Which is why you won't mind sitting in traffic inside one for a long time, unless you're looking at your average fuel economy. This perhaps has the lowest figure for fuel economy I've seen ever. In gridlock traffic, the LX570 registered a miserable 2.2 kilometers per liter at an equally miserable average pace of 11 km/h. Well, I wasn't expecting a fuel-sipper out of that 5.7-liter V8. In slightly more acceptable traffic, it improves to 4.8 kilometers per liter which actually isn't half bad for something like this. I mean, remember back in the day when anything over 2.0-liters drank that much fuel in traffic?

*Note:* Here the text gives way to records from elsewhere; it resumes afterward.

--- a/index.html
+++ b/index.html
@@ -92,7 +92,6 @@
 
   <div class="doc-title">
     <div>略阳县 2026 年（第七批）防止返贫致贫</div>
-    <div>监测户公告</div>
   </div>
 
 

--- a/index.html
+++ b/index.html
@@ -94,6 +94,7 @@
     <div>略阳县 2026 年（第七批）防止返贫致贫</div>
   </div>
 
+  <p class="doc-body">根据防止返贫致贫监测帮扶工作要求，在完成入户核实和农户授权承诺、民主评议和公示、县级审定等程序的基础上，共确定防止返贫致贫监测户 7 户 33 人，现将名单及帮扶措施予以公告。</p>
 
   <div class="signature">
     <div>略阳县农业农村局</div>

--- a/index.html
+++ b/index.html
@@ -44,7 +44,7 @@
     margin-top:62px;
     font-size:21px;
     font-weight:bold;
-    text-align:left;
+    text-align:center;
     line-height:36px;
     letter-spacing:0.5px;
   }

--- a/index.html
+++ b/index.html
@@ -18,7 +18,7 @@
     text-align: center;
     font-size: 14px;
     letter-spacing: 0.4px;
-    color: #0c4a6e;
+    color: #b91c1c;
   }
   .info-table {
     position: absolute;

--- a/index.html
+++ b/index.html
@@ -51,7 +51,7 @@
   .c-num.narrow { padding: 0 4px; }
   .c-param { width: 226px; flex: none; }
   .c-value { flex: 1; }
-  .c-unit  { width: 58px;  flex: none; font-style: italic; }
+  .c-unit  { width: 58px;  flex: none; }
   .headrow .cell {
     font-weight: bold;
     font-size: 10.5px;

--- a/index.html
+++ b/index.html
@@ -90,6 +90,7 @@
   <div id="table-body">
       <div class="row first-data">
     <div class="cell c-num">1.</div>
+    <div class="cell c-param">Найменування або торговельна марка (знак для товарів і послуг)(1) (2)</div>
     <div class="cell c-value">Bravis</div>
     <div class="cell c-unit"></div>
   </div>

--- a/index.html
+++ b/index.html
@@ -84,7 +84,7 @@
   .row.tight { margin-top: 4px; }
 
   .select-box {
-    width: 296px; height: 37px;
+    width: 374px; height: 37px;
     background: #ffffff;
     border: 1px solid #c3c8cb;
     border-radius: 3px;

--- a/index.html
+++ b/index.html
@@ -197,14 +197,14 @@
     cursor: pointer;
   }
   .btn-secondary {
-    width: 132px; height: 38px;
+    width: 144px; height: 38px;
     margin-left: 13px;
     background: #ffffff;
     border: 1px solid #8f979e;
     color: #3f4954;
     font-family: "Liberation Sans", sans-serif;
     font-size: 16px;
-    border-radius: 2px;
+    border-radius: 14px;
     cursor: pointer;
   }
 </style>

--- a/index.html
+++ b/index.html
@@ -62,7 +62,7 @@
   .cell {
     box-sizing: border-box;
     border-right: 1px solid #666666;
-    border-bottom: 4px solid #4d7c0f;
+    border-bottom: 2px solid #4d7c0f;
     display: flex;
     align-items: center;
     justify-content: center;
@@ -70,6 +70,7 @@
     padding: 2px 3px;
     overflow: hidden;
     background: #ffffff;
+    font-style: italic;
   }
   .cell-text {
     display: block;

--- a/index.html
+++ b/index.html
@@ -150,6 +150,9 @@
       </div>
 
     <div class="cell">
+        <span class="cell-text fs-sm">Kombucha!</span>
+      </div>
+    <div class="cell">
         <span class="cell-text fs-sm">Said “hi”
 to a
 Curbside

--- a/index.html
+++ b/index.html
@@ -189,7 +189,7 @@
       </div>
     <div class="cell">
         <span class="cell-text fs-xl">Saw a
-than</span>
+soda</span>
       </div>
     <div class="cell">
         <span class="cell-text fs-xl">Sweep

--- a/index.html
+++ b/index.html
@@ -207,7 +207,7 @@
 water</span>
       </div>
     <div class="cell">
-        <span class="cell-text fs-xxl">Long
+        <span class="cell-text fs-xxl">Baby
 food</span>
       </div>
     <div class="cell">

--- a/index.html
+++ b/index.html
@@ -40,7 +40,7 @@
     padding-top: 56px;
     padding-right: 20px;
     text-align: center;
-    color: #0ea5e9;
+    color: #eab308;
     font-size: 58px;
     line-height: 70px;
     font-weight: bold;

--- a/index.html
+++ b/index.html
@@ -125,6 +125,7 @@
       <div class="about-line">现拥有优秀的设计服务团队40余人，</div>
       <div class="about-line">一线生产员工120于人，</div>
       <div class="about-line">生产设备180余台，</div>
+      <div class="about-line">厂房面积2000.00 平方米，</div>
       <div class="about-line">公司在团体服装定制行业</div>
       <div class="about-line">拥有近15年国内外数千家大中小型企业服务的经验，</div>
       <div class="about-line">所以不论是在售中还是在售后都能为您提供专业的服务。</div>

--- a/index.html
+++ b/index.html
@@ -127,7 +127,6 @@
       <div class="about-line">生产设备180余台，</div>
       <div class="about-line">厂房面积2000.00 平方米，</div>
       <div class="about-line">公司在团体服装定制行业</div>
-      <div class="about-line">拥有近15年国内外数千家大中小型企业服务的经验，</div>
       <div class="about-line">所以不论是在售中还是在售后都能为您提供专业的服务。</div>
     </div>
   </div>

As for highway fuel consumption, it gets bumped up to 8.7 kilometers per liter with a fair amount of overtaking. Out of curiosity though, I tried to eke out the best possible fuel economy out of it. Setting the cruise control at 60 km/h along NAIAX and putting it in Eco mode, the trip computer registered 15.0 kilometers per liter. Speaking of cruise control, I do wish the LX570 had something like Toyota Safety Sense fitted to it, which is befitting of its long-distance cruising capabilities.
This is why I'm torn about the LX570. There is a fair amount of things that aren't so good about it, namely headroom, handling, weight of the steering, dynamics, the safety equipment list, and fuel economy. But strangely enough, it's endearing and it gets under your skin because it's just so comfortable in there. Maybe if they added seats with massage functions, you'd probably not want to leave this SUV at all.
But then there's the price, which is another thing that leaves me torn. When you compare it to other similarly sized SUVs, then the Php 8,718,000 price tag is astronomical. Why get this over a Land Cruiser which is close to Php 5,000,000? I've said it before and I'll say it again: a luxury car is an emotional purchase. On the flipside however, it's a bargain when you compare it to other megabuck SUVs. Now, hear me out here but when you're shopping for, say, a Range Rover Autobiography, Mercedes-Benz GLS, or BMW X7, then the sub ten-million peso price tag makes it good value...if you have a net worth of about a billion pesos.
What you're getting is the best of what Lexus has to offer in the realm of SUVs. You can get all this comfort, a reputation of off-road capability (which I didn't dare try, I admit) and reliability, and the general feeling of solidity inside. With that, I may have found the point and purpose of the LX570.
If you're lucky enough to have earned so much in your life and want to graduate from a Land Cruiser or own a different luxury SUV you're now finding a bit too small, the LX570 is one you could shortlist.